[TASK BRIEF] Give only the number of lines in the records below that contain the word "issue".
------ SUPPLIED INFORMATION ------
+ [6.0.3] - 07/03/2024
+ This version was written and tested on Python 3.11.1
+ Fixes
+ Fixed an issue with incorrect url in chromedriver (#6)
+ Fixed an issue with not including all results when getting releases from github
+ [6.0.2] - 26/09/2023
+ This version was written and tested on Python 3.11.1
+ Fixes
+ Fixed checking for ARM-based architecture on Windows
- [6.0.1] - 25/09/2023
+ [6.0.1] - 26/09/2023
------
------ SUPPLIED INFORMATION ------
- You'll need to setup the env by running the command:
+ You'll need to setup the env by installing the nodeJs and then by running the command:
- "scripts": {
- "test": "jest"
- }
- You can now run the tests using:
------
[TASK RESPONSE] 2